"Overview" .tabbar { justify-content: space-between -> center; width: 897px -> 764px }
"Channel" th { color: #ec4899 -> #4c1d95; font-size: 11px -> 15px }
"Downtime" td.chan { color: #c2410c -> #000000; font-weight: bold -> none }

-- -- --

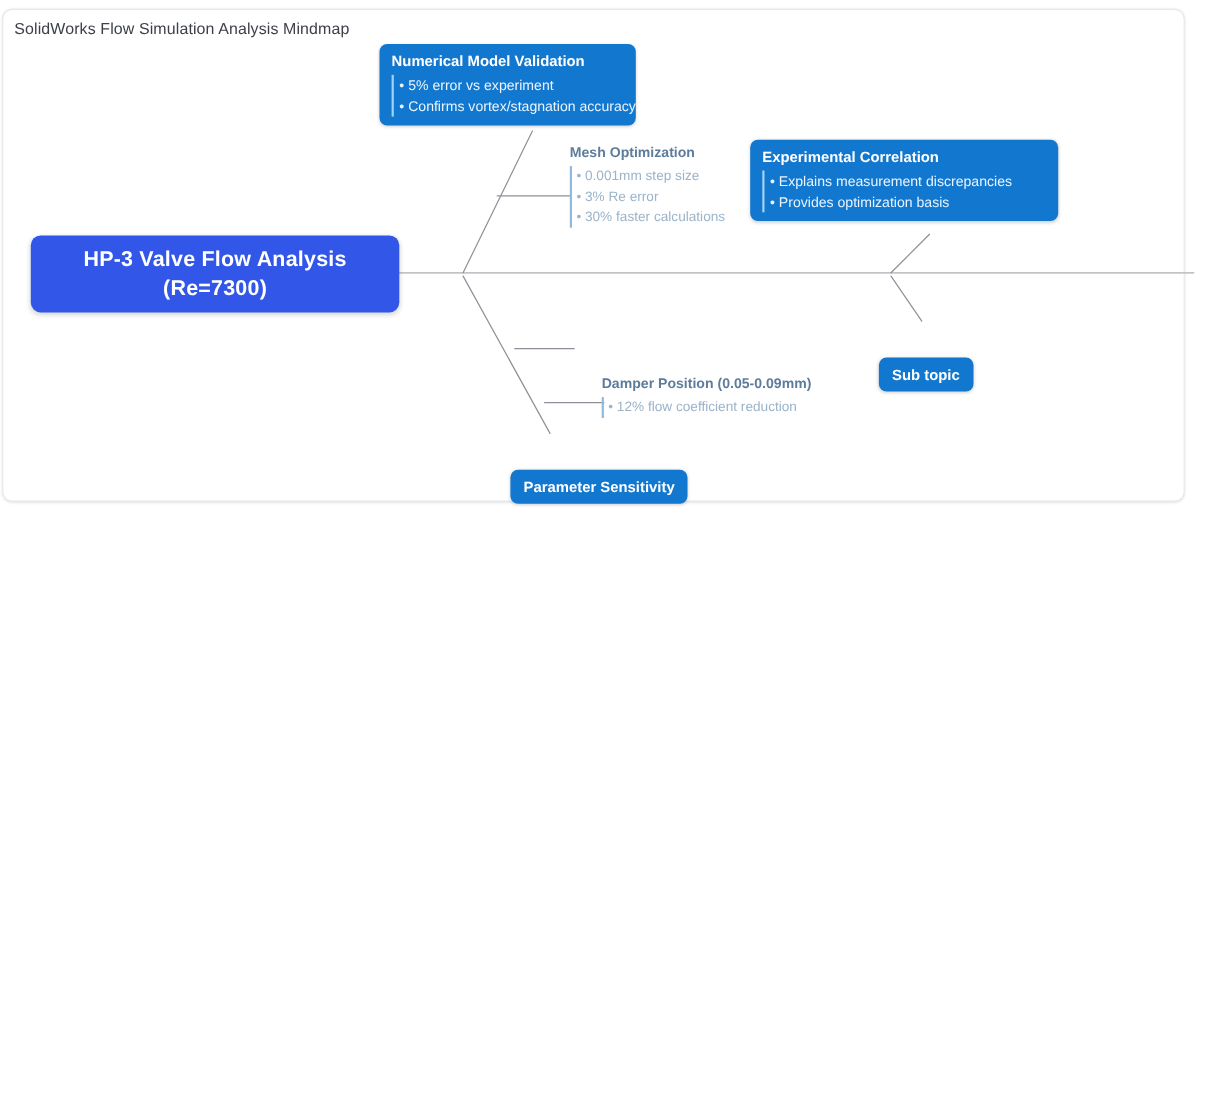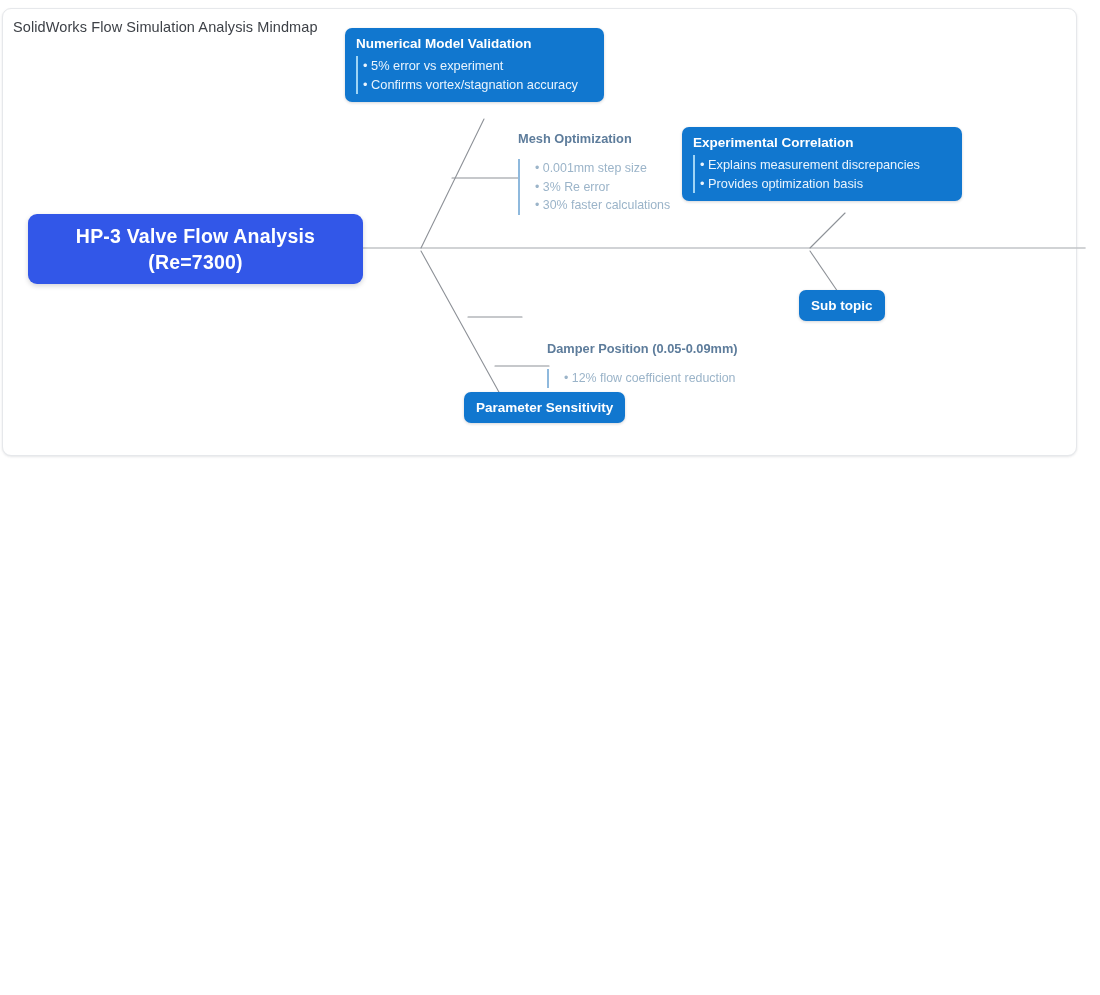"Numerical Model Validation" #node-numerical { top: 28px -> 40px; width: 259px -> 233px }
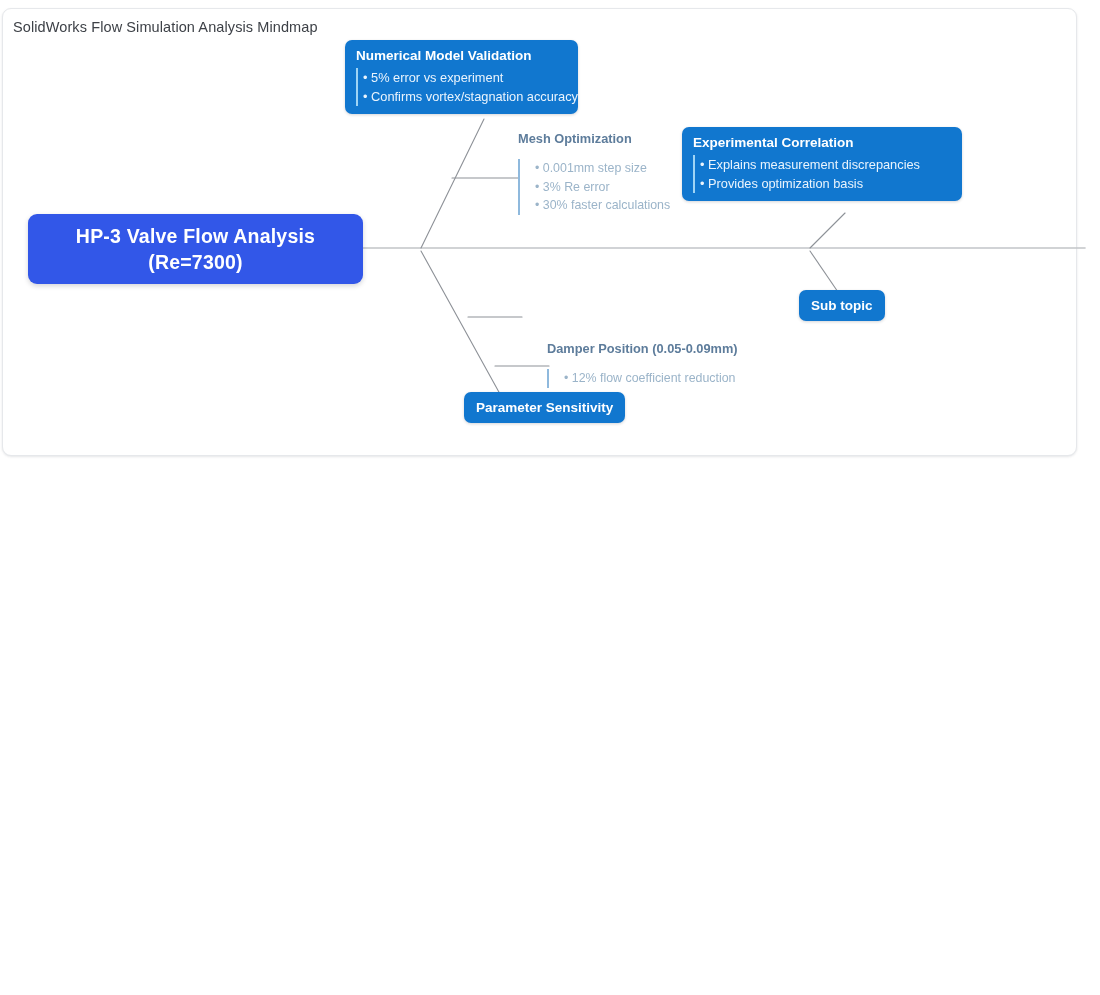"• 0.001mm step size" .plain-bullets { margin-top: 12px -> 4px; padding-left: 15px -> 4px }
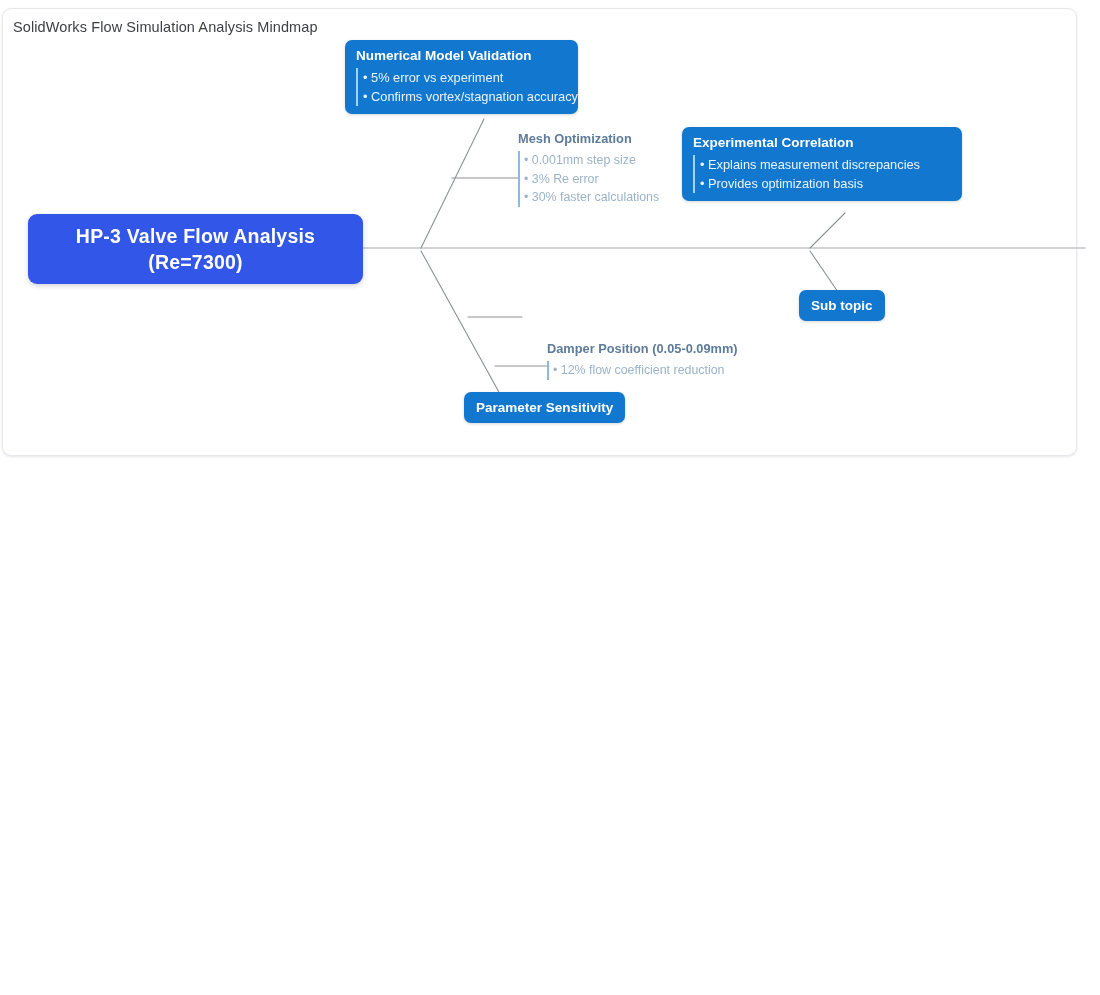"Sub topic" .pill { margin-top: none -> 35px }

-- -- --

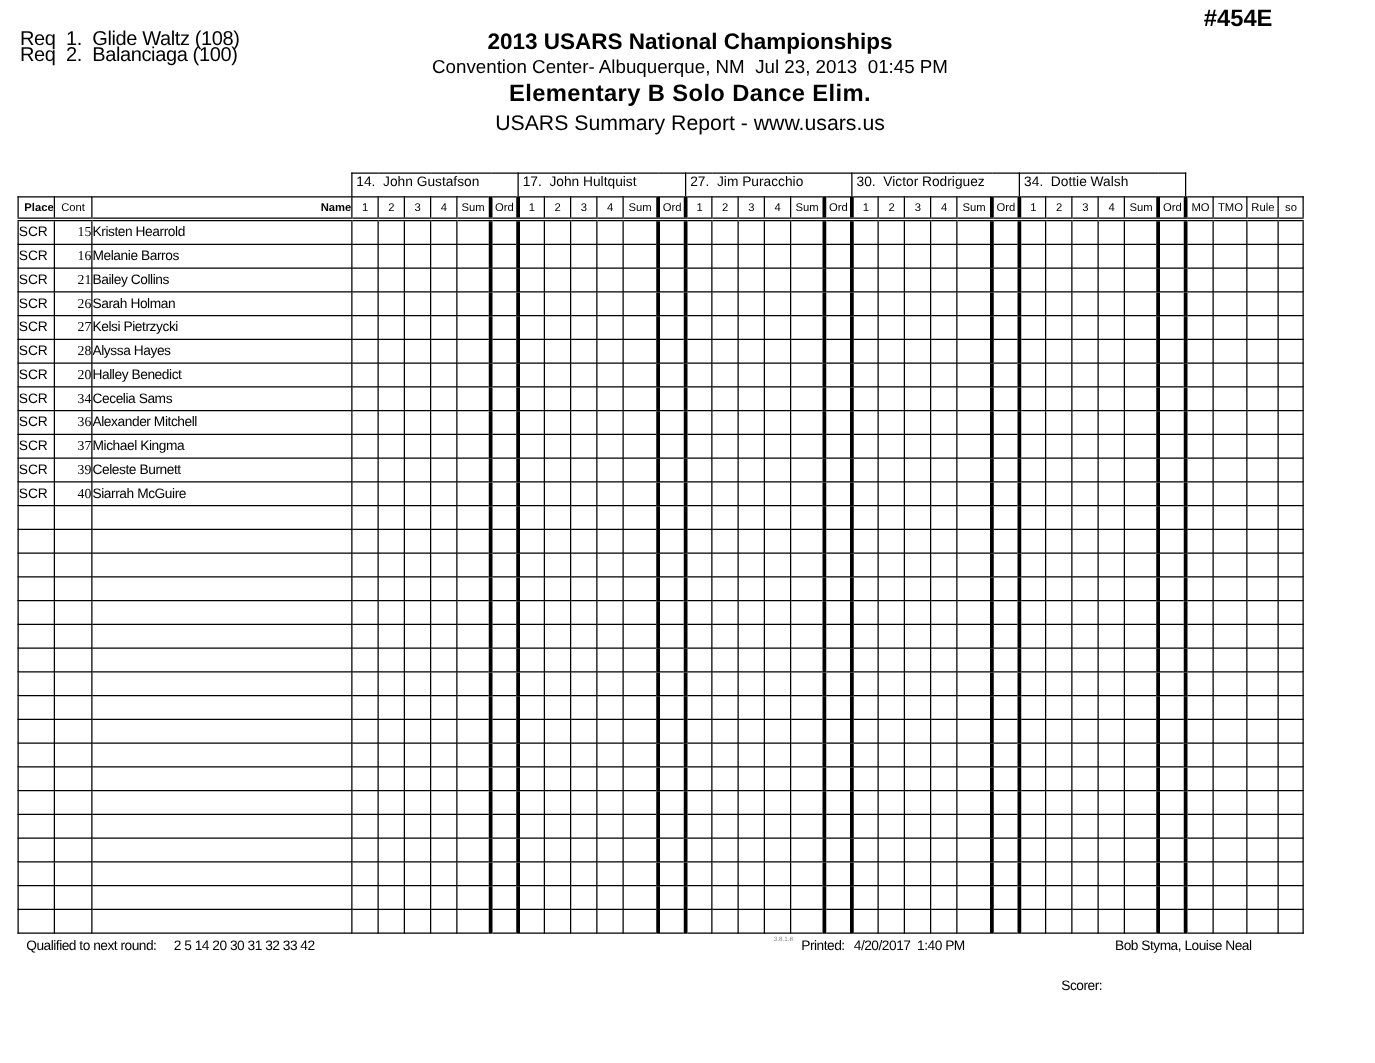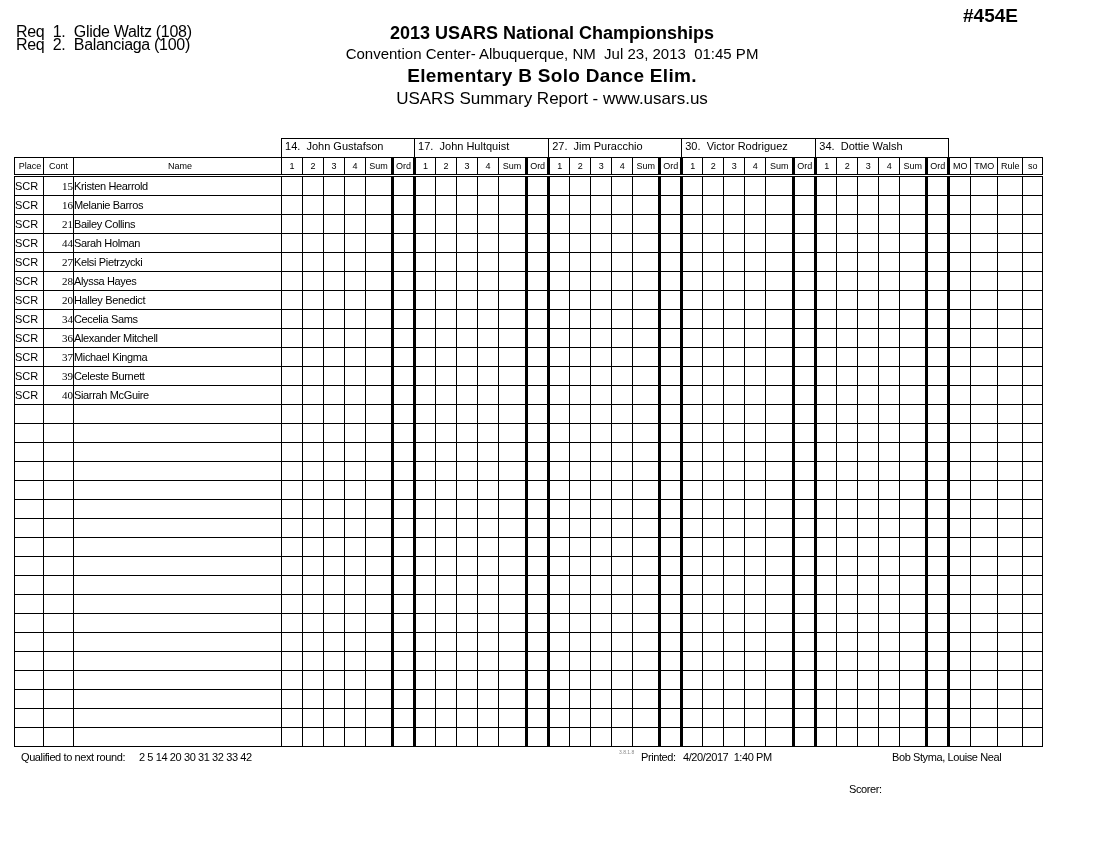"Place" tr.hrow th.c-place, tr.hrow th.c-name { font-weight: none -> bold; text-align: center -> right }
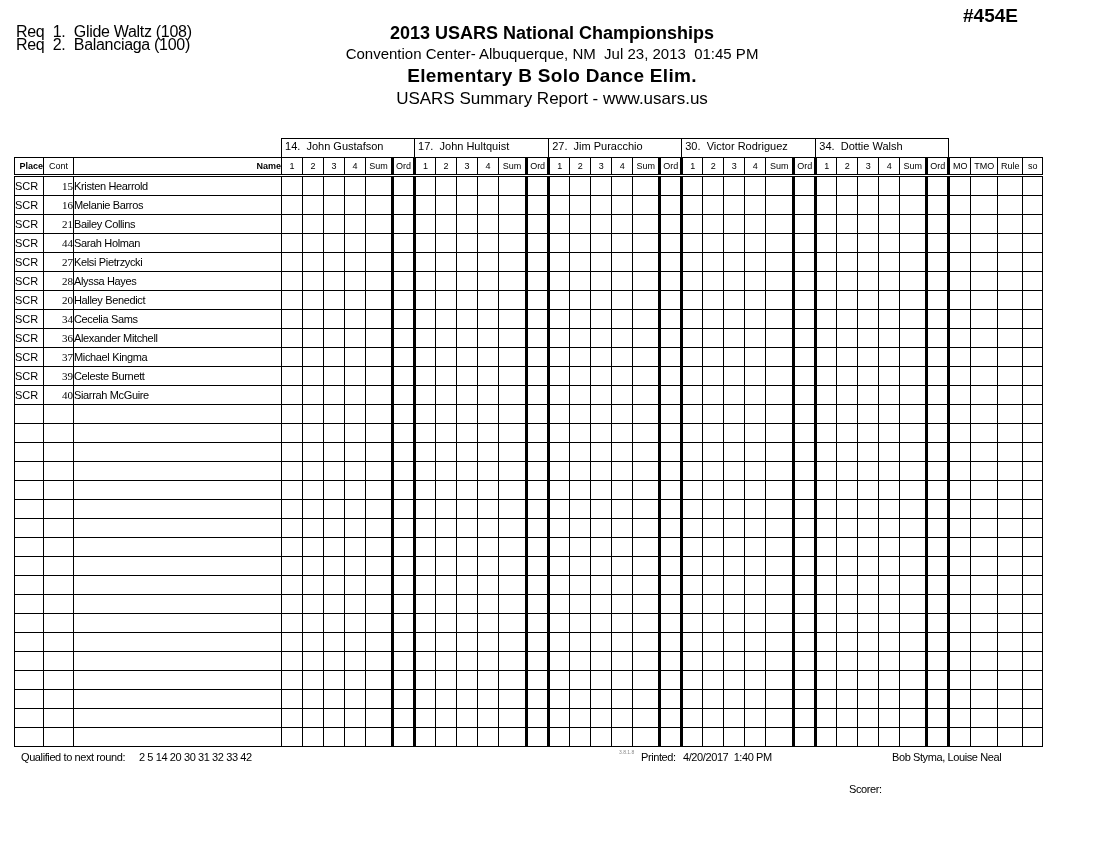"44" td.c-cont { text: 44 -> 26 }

-- -- --

[WHAT TO PRODUCE] Print the lines above from the one with "justify-content: space-between ->" through the one with "color: #c2410c ->", both included, exactly as written and nothing more.

[ANSWER TO THIS TASK]
"Overview" .tabbar { justify-content: space-between -> center; width: 897px -> 764px }
"Channel" th { color: #ec4899 -> #4c1d95; font-size: 11px -> 15px }
"Downtime" td.chan { color: #c2410c -> #000000; font-weight: bold -> none }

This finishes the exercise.